Entries taken from a collection
○ ○ ○

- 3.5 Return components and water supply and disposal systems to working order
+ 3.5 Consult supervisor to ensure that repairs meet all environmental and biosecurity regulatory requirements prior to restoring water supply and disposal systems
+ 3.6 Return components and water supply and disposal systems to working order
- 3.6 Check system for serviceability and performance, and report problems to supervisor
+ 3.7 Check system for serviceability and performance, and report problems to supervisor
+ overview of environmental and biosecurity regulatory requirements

○ ○ ○

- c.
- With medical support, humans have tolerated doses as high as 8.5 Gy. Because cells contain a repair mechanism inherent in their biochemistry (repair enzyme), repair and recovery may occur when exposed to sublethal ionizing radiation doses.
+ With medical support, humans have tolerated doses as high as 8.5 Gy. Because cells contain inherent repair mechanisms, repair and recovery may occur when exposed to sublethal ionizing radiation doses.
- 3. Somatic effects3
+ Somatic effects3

○ ○ ○

Reproduce exactly the entries above, limited to the lines from the one with "- 3.6 Check" through the one with "of environmental and biosecurity regulatory requirements", both included.

> _EXERCISE ANSWER_
- 3.6 Check system for serviceability and performance, and report problems to supervisor
+ 3.7 Check system for serviceability and performance, and report problems to supervisor
+ overview of environmental and biosecurity regulatory requirements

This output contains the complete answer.